• [ACTION ITEM]:
Print the records below exactly; all of them are needed.

• [EXERCISE INPUT]:

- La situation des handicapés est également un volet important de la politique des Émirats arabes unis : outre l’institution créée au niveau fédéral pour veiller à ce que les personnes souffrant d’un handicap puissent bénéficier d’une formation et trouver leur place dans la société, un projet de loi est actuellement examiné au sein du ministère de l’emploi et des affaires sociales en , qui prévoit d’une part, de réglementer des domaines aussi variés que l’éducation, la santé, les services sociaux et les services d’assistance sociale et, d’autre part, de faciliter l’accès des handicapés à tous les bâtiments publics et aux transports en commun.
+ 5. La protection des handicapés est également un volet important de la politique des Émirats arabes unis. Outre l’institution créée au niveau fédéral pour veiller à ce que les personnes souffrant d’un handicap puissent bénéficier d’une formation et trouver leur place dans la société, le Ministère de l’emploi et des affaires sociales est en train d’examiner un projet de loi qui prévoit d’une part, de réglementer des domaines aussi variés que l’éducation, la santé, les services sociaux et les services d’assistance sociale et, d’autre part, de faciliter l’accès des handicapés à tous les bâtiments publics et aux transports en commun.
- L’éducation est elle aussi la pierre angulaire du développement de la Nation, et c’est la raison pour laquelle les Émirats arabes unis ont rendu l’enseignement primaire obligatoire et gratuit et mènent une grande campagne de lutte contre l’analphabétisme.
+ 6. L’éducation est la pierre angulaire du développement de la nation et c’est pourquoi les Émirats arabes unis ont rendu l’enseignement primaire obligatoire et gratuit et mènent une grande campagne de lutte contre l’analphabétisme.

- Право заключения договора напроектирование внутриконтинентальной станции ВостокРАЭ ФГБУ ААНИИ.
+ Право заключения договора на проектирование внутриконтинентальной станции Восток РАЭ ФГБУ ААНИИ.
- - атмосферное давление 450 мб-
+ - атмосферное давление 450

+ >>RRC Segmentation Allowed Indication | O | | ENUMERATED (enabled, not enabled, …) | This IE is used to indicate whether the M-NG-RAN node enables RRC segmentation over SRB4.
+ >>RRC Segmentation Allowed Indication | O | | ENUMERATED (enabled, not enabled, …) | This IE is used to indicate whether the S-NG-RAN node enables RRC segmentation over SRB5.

• [ANSWER SECTION]:
- La situation des handicapés est également un volet important de la politique des Émirats arabes unis : outre l’institution créée au niveau fédéral pour veiller à ce que les personnes souffrant d’un handicap puissent bénéficier d’une formation et trouver leur place dans la société, un projet de loi est actuellement examiné au sein du ministère de l’emploi et des affaires sociales en , qui prévoit d’une part, de réglementer des domaines aussi variés que l’éducation, la santé, les services sociaux et les services d’assistance sociale et, d’autre part, de faciliter l’accès des handicapés à tous les bâtiments publics et aux transports en commun.
+ 5. La protection des handicapés est également un volet important de la politique des Émirats arabes unis. Outre l’institution créée au niveau fédéral pour veiller à ce que les personnes souffrant d’un handicap puissent bénéficier d’une formation et trouver leur place dans la société, le Ministère de l’emploi et des affaires sociales est en train d’examiner un projet de loi qui prévoit d’une part, de réglementer des domaines aussi variés que l’éducation, la santé, les services sociaux et les services d’assistance sociale et, d’autre part, de faciliter l’accès des handicapés à tous les bâtiments publics et aux transports en commun.
- L’éducation est elle aussi la pierre angulaire du développement de la Nation, et c’est la raison pour laquelle les Émirats arabes unis ont rendu l’enseignement primaire obligatoire et gratuit et mènent une grande campagne de lutte contre l’analphabétisme.
+ 6. L’éducation est la pierre angulaire du développement de la nation et c’est pourquoi les Émirats arabes unis ont rendu l’enseignement primaire obligatoire et gratuit et mènent une grande campagne de lutte contre l’analphabétisme.

- Право заключения договора напроектирование внутриконтинентальной станции ВостокРАЭ ФГБУ ААНИИ.
+ Право заключения договора на проектирование внутриконтинентальной станции Восток РАЭ ФГБУ ААНИИ.
- - атмосферное давление 450 мб-
+ - атмосферное давление 450

+ >>RRC Segmentation Allowed Indication | O | | ENUMERATED (enabled, not enabled, …) | This IE is used to indicate whether the M-NG-RAN node enables RRC segmentation over SRB4.
+ >>RRC Segmentation Allowed Indication | O | | ENUMERATED (enabled, not enabled, …) | This IE is used to indicate whether the S-NG-RAN node enables RRC segmentation over SRB5.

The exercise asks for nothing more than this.